I grabbed the car keys. And exited the mansion.

When I arrived at the shared apartment, I was welcomed with the odour of the alcohol. I wrinkled my nose as I walked inside locking the door behind me. Bottles were lying around the house.

Is she drunk?

And then I heard a giggle. Her hands wrapped around my torso from behind and she giggled. And hiccuped. If possible both at the same time. She walked forward and placed a smooching kiss on my lips. My face scrunched up at the strong smell of alcohol that was oozing off her. How much did she drink exactly? And why.

I turned my face away before she could plant another kiss. I wasn't in the mood for it. "I knew you would come here." She grinned.

"You would come here every single time." She jabbed him in the chest as she spoke those words. "After they leave you alone." I sighed.

"You are drunk, Tia. You don't know what you are saying." I said as I took her to the bedroom. She shook her head. "Nuh-uh. Trust me, one day you will have no one by your side. Except me. Because I love you so much."

I rolled my eyes. "You are drunk."

"I know. Very well." She sighed as I pushed her into the bed.
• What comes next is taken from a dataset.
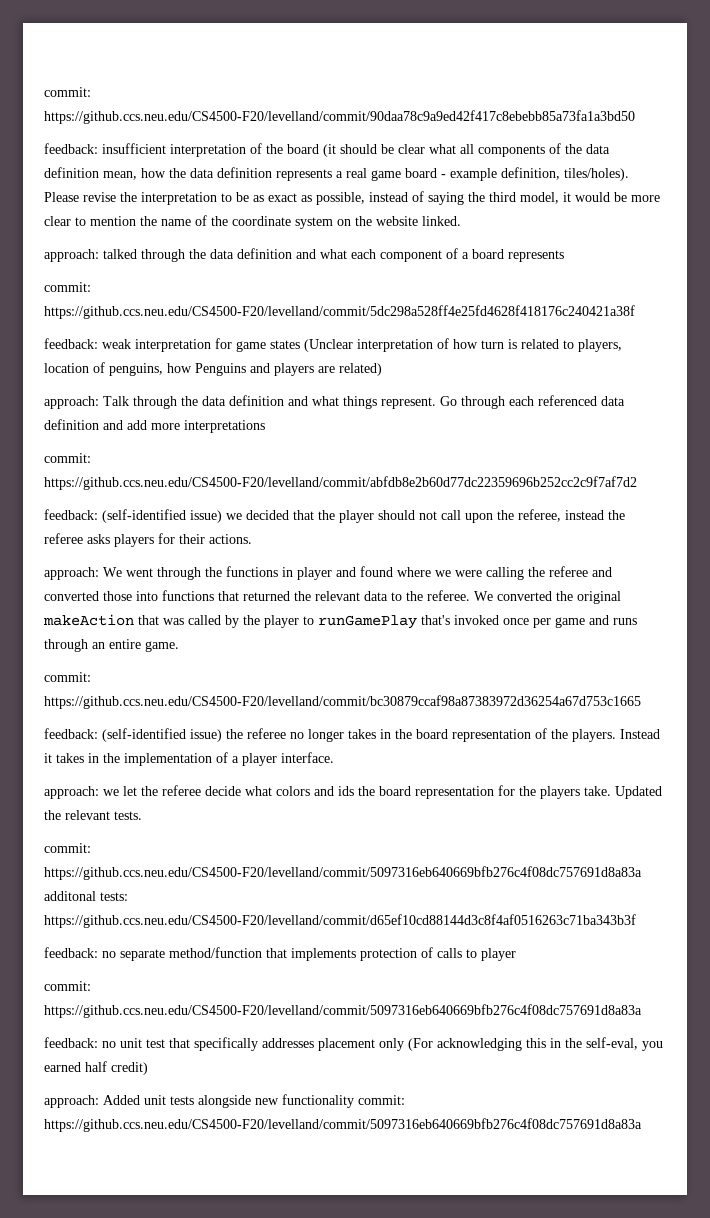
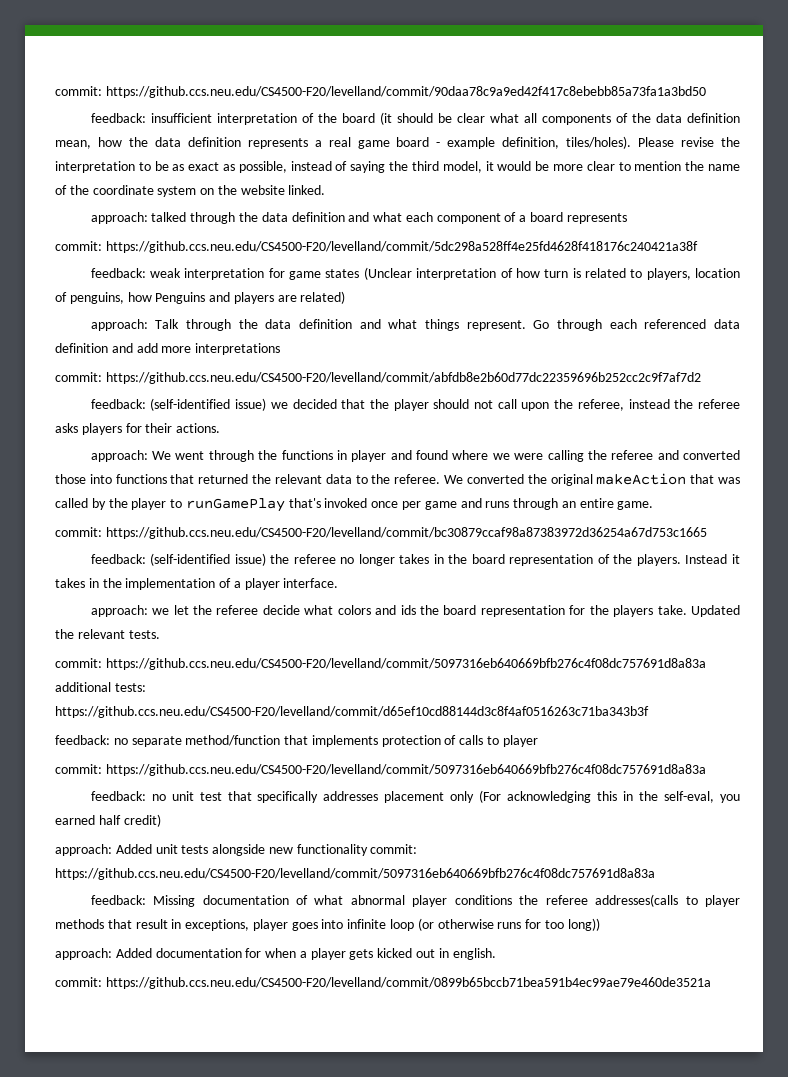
[44,891,96,901] additonal -> [55,682,111,692] additional
(642, 1125) none -> [90,894,740,907] [55,918,600,931] [55,948,496,960] [55,977,711,989] // feedback: Missing documentation of what abnormal player conditions the referee addresses(calls to player methods that result in exceptions, player goes into infinite loop (or otherwise runs for too long)) // approach: Added documentation for when a player gets kicked out in english. // commit: https://github.ccs.neu.edu/CS4500-F20/levelland/commit/0899b65bccb71bea591b4ec99ae79e460de3521a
"Come." She called. "I will. After I clean up this mess that you have created." But she was already asleep by that time. It took me another two hours to clean the mess that she has created around the house.

I sighed and took a blanket off the bed and reclined against the couch. Rubbing my face with my hands I looked up at the ceiling. Only one thought crossing my mind. What has my life come to?